ABOUT THIS EXERCISE → Find the word "callout" in the listing below. Copy every line that has it.

STUDY MATERIAL →
···

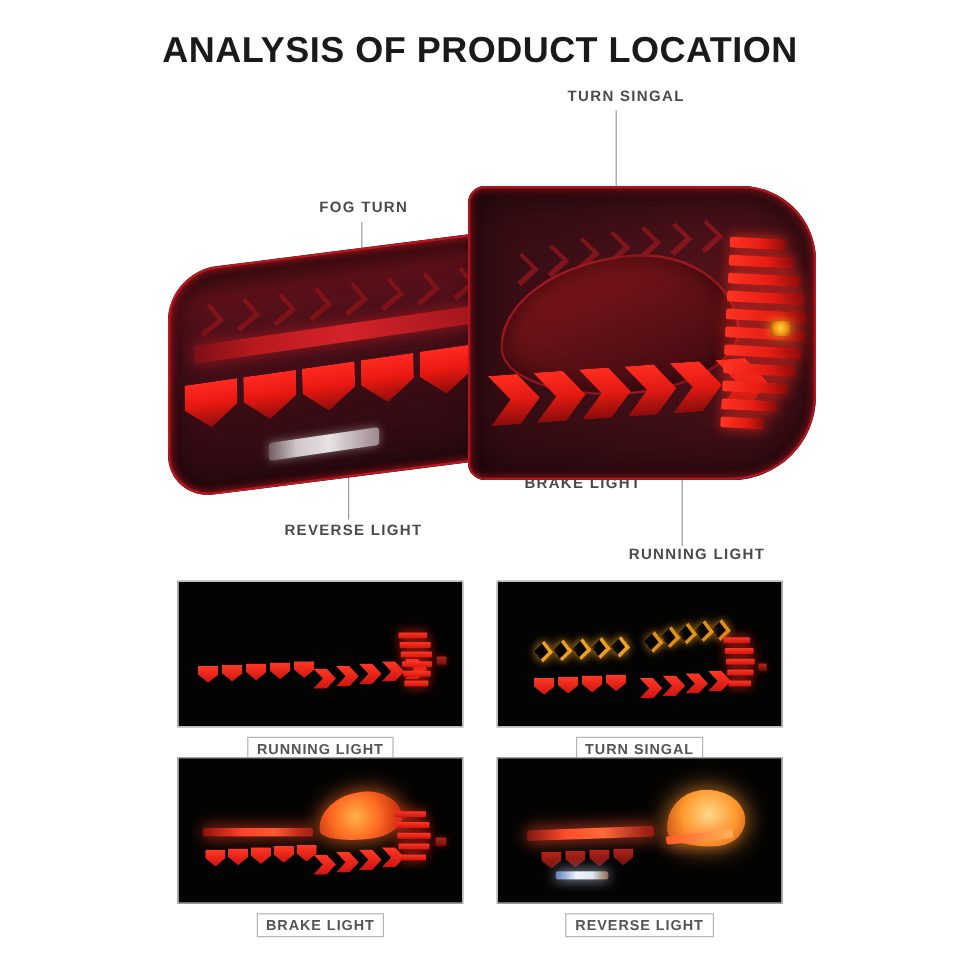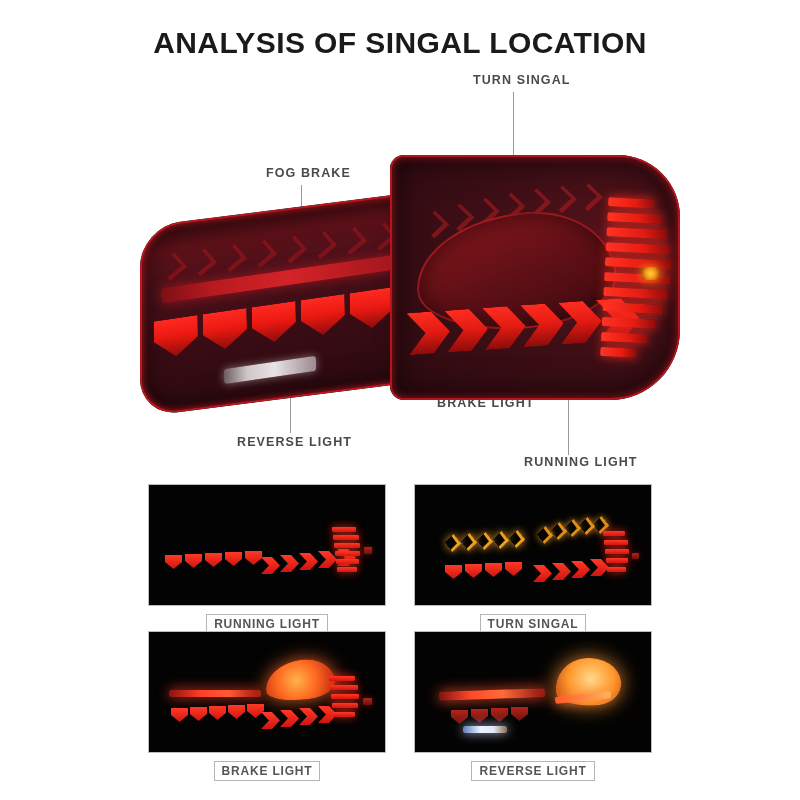--- a/index.html
+++ b/index.html
@@ -323,7 +323,7 @@
 </head>
 <body>
 
-<div class="page-title">ANALYSIS OF SINGAL LOCATION</div>
+<div class="page-title">ANALYSIS OF PRODUCT LOCATION</div>
 
 <div class="hero">
 

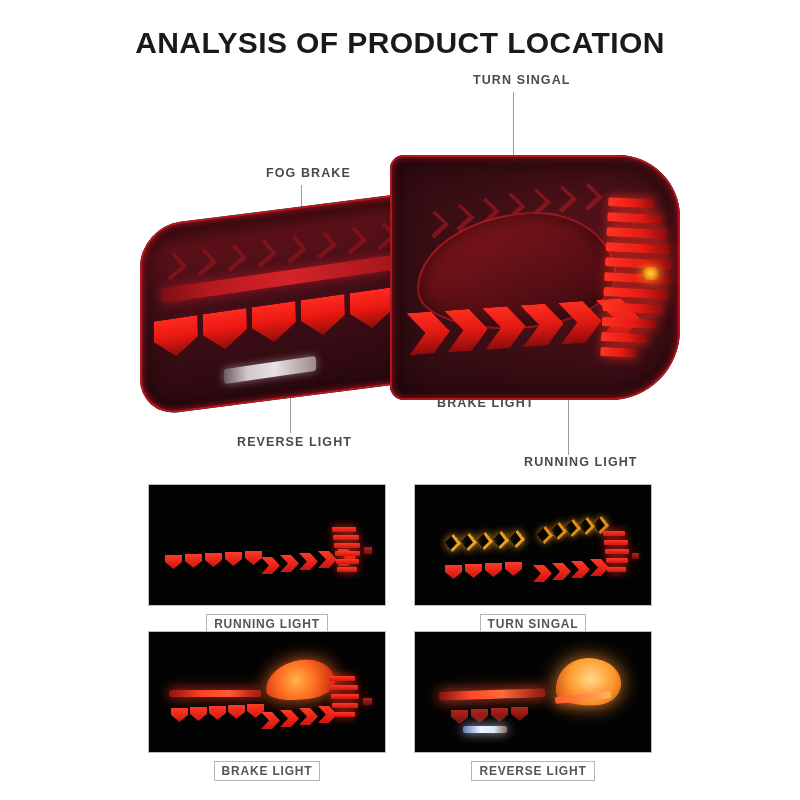--- a/index.html
+++ b/index.html
@@ -331,7 +331,7 @@
   <div class="leader" style="left:513px; top:32px; height:112px;"></div>
   <div class="leader-dot" style="left:509px; top:140px;"></div>
 
-  <div class="callout-label" style="left:266px; top:106px;">FOG BRAKE</div>
+  <div class="callout-label" style="left:266px; top:106px;">FOG TURN</div>
   <div class="leader" style="left:301px; top:125px; height:90px;"></div>
   <div class="leader-dot" style="left:297px; top:211px;"></div>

···

FINISHED EXERCISE →
-  <div class="callout-label" style="left:266px; top:106px;">FOG BRAKE</div>
+  <div class="callout-label" style="left:266px; top:106px;">FOG TURN</div>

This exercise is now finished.